WHAT YOU HAVE TO DO –
This exercise calls for the records to be returned exactly, with images removed.

THE DATA –
────────

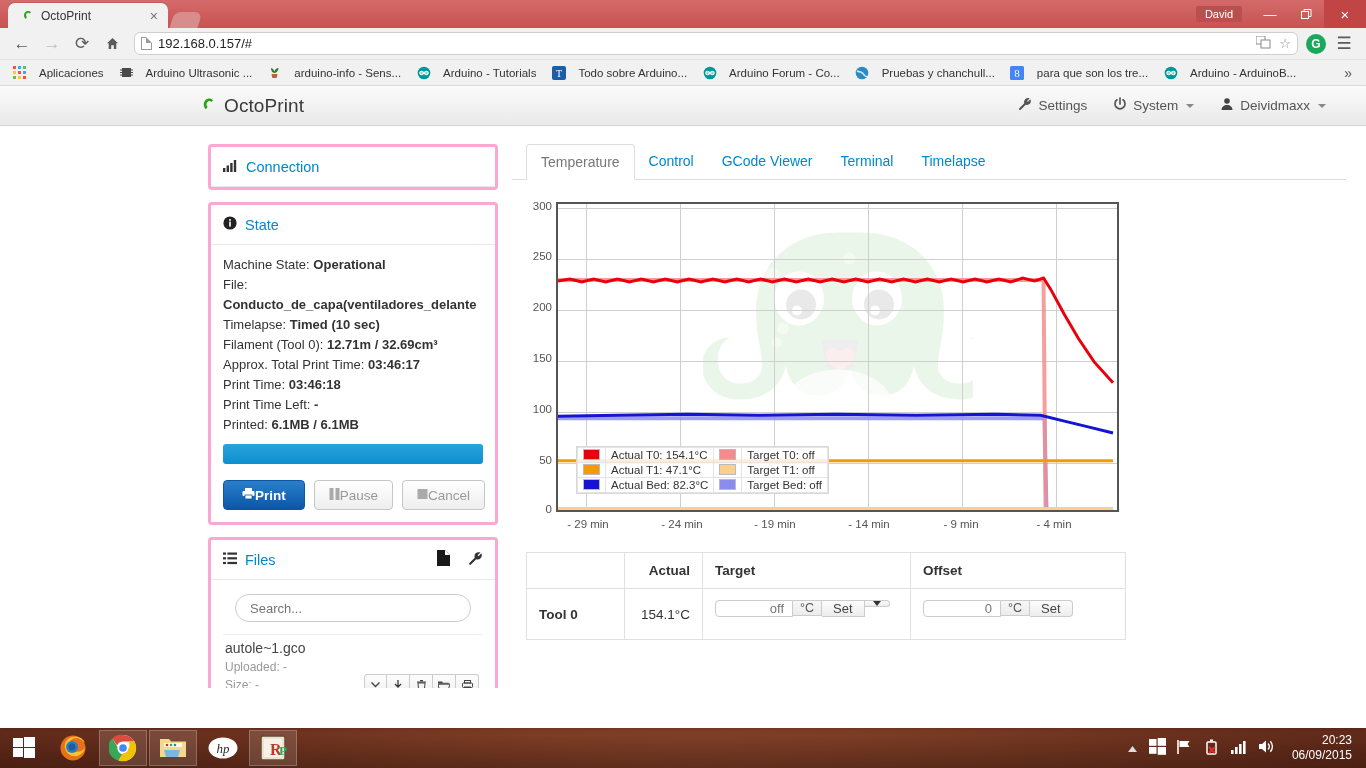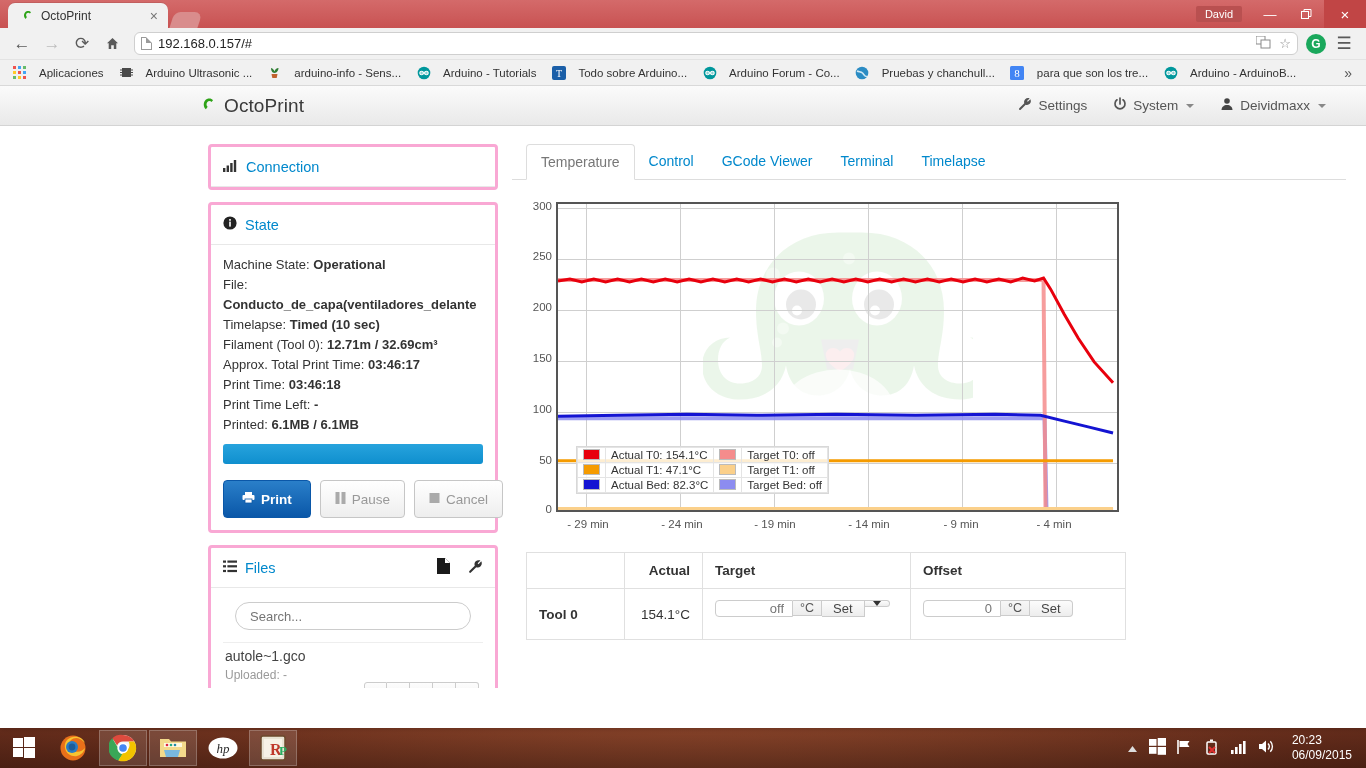"Print" .btn { gap: 6px -> 0; height: 38px -> 30px }
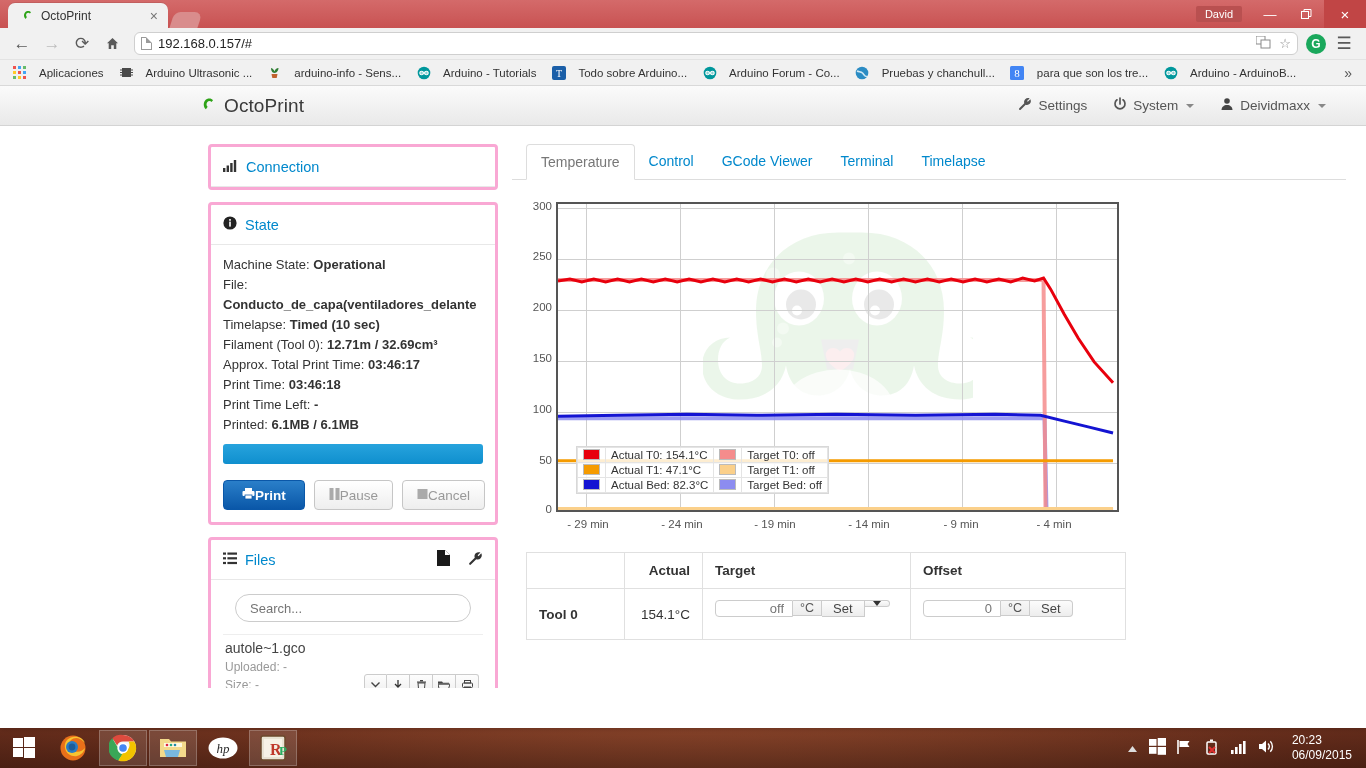"20:23" .clock { text-align: left -> right }
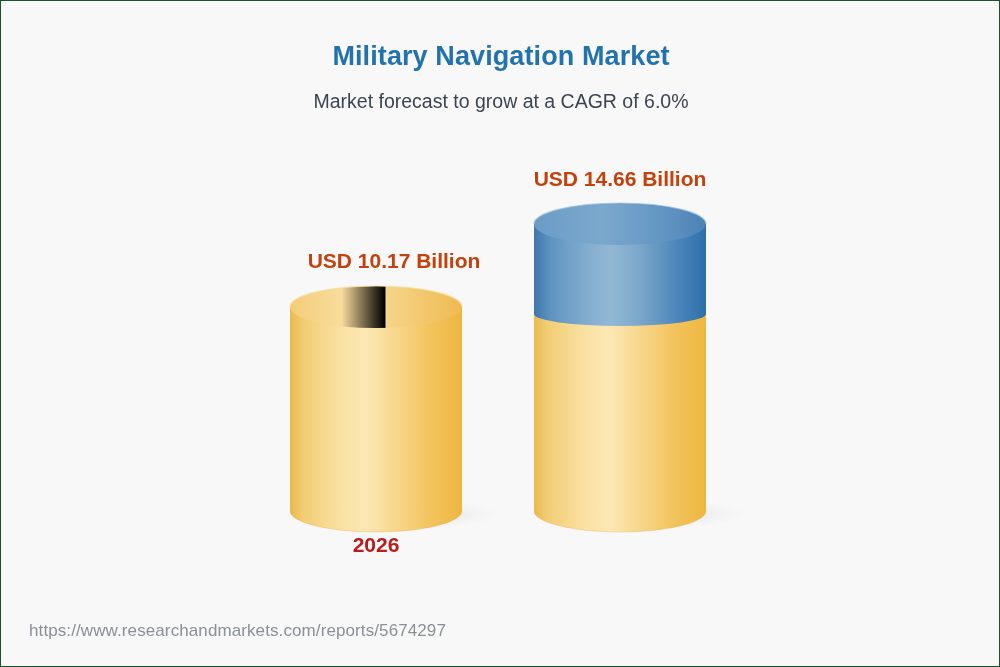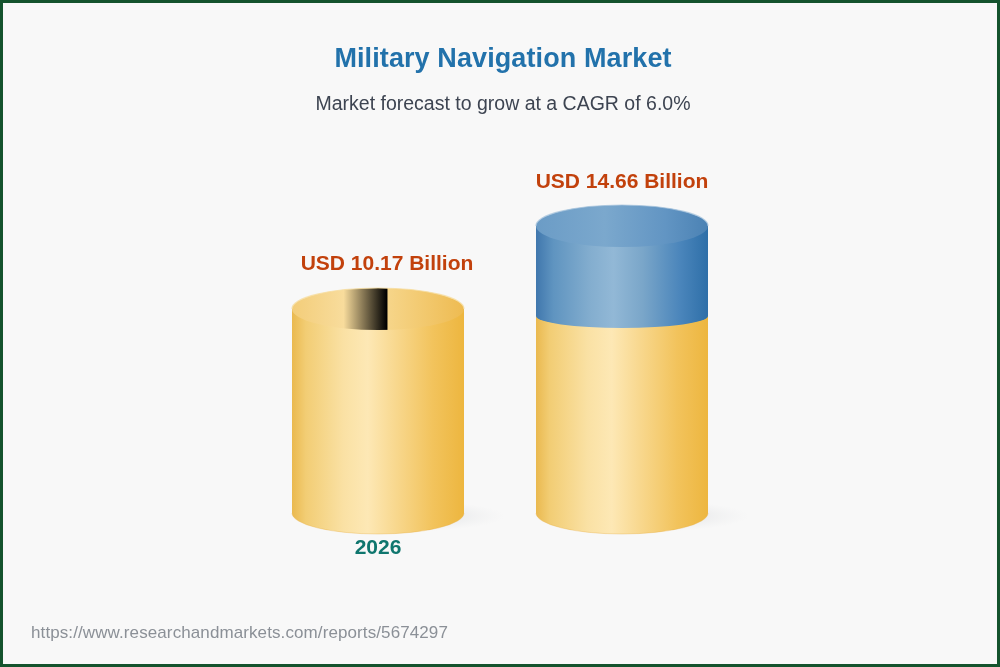"Military Navigation Market" #canvas { border: 3px solid #14532d -> 1px solid #14532d }
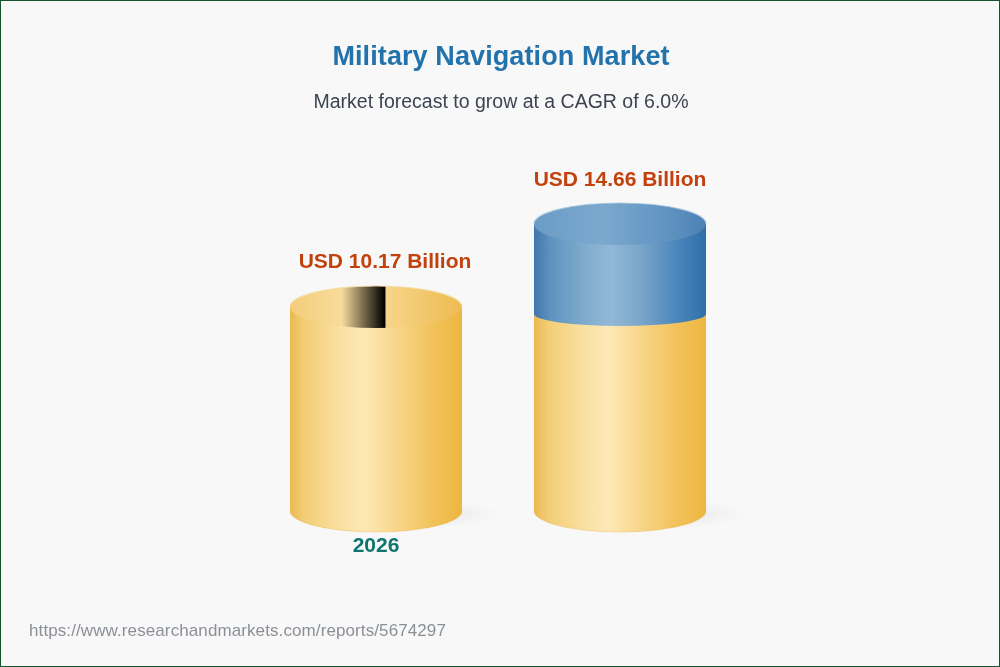"USD 10.17 Billion" #value-label-0 { left: 274px -> 283px }
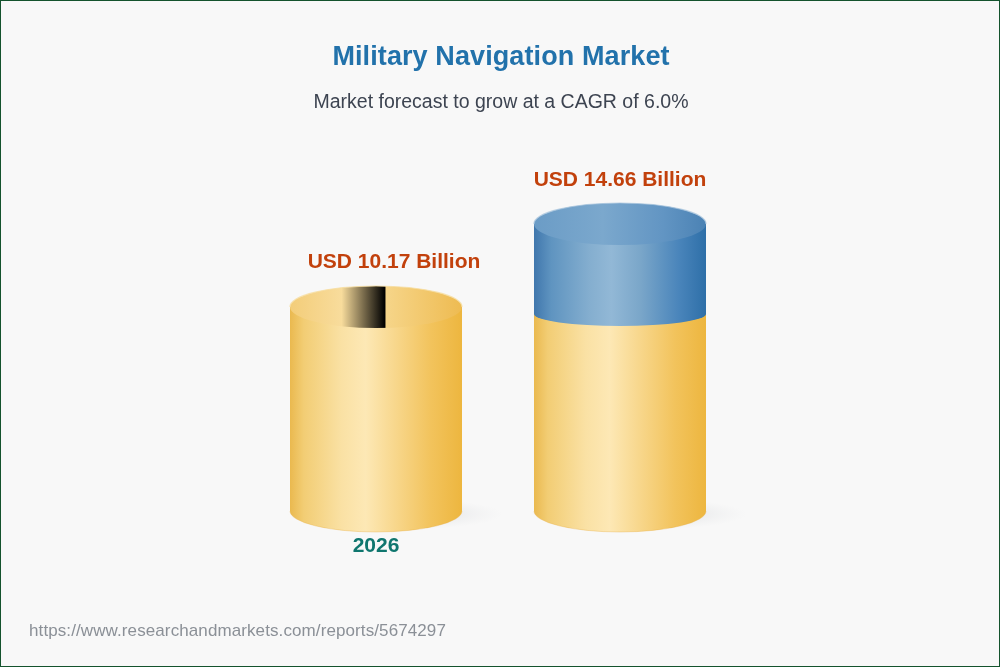"2026" .cat-label { color: #0f766e -> #b91c1c }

────────

ANSWER BOX –
"Print" .btn { gap: 6px -> 0; height: 38px -> 30px }
"20:23" .clock { text-align: left -> right }
"Military Navigation Market" #canvas { border: 3px solid #14532d -> 1px solid #14532d }
"USD 10.17 Billion" #value-label-0 { left: 274px -> 283px }
"2026" .cat-label { color: #0f766e -> #b91c1c }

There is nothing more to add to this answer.